Background: Several studies, including three randomized controlled trials (RCTs), have shown that endovascular repair (EVAR) of abdominal aortic aneurysms (AAA) offered better early results than open surgical repair (OSR) but a similar medium-term to long-term mortality and a higher incidence of reinterventions. Thus, the role of EVAR, most notably in low-risk patients, remains debated.
Methods: The ACE (Anevrysme de l'aorte abdominale: Chirurgie versus Endoprothese) trial compared mortality and major adverse events after EVAR and OSR in patients with AAA anatomically suitable for EVAR and at low-risk or intermediate-risk for open surgery. A total of 316 patients with >5 cm aneurysms were randomized in institutions with proven expertise for both treatments: 299 patients were available for analysis, and 149 were assigned to OSR and 150 to EVAR. Patients were monitored for 5 years after treatment.

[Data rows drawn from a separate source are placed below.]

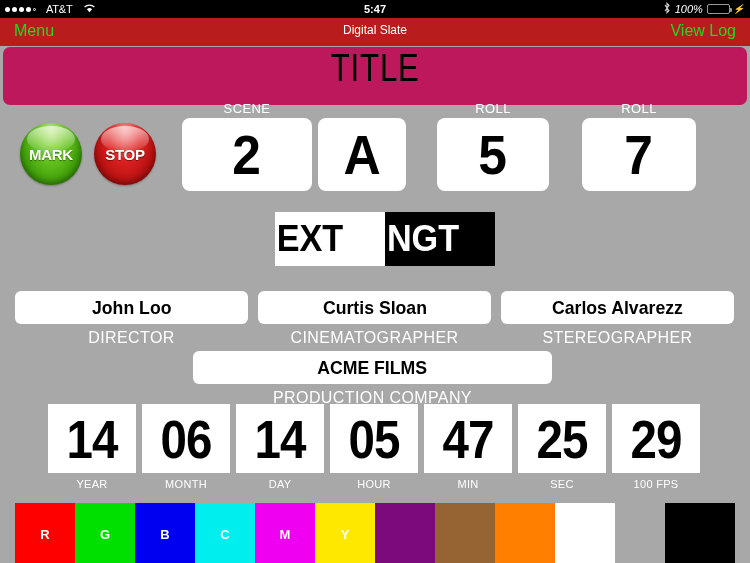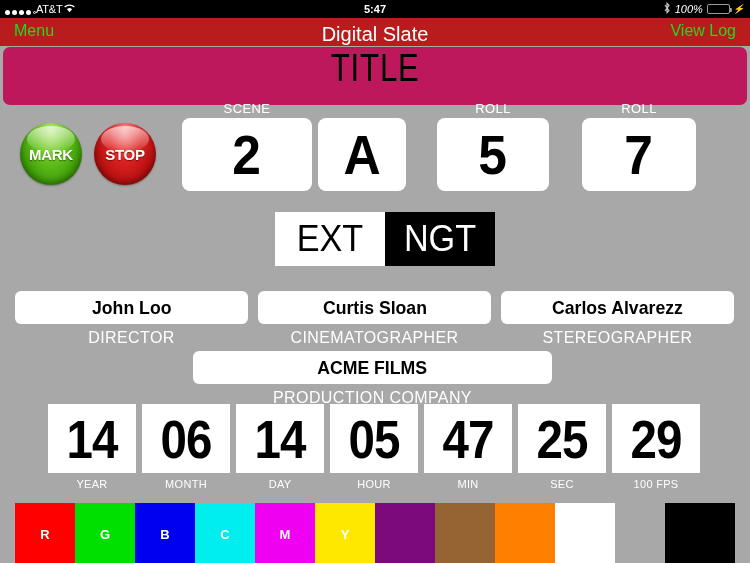"AT&T" .sb-left { align-items: flex-end -> center; gap: 0 -> 10px }
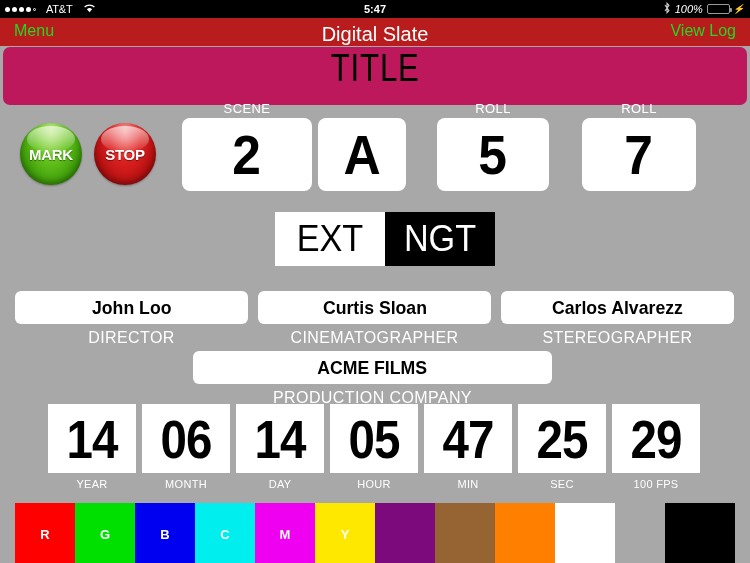"Digital Slate" .nav-title { font-size: 20px -> 12px }
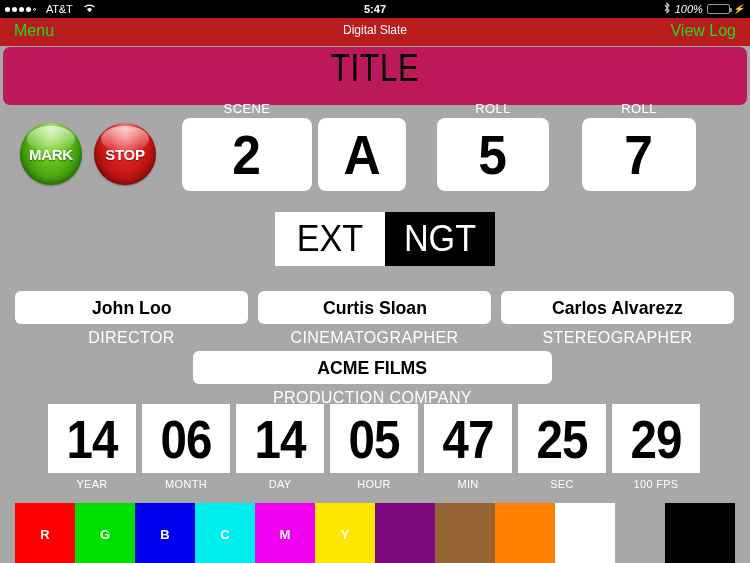"EXT" .seg { font-weight: normal -> bold; justify-content: center -> flex-start }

Statistical analysis was by intention to treat.
Results: With a median follow-up of 3 years (range, 0-4.8 years), there was no difference in the cumulative survival free of death or major events rates between OSR and EVAR: 95.9% ± 1.6% vs 93.2% ± 2.1% at 1 year and 85.1% ± 4.5% vs 82.4% ± 3.7% at 3 years, respectively (P = .09). In-hospital mortality (0.6% vs 1.3%; P = 1.0), survival, and the percentage of minor complications were not statistically different. In the EVAR group, however, the crude percentage of reintervention was higher (2.4% vs 16%, P < .0001), with a trend toward a higher aneurysm-related mortality (0.7% vs 4%; P = .12).
Conclusions: In patients with low to intermediate risk factors, open repair of AAA is as safe as EVAR and remains a more durable option.
Trial registration: ClinicalTrials.gov NCT00224718.